Task statement => What is the number of lines in the data that contain "none"? Respond with nothing else.

Given data =>
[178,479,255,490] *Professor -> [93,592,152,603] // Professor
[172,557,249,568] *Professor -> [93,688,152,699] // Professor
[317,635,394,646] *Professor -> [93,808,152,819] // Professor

--

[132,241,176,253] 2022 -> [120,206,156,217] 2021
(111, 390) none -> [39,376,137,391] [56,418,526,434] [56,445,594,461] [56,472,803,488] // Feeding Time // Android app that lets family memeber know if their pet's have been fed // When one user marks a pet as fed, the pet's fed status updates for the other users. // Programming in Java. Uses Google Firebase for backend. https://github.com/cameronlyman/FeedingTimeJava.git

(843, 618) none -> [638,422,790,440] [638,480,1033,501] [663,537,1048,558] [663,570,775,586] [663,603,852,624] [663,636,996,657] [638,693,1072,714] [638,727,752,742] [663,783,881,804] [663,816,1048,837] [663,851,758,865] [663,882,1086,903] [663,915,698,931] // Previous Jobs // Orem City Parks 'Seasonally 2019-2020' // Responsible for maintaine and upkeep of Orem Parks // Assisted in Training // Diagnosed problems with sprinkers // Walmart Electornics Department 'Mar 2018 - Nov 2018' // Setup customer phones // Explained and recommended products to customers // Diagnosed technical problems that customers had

Answer for this exercise => 2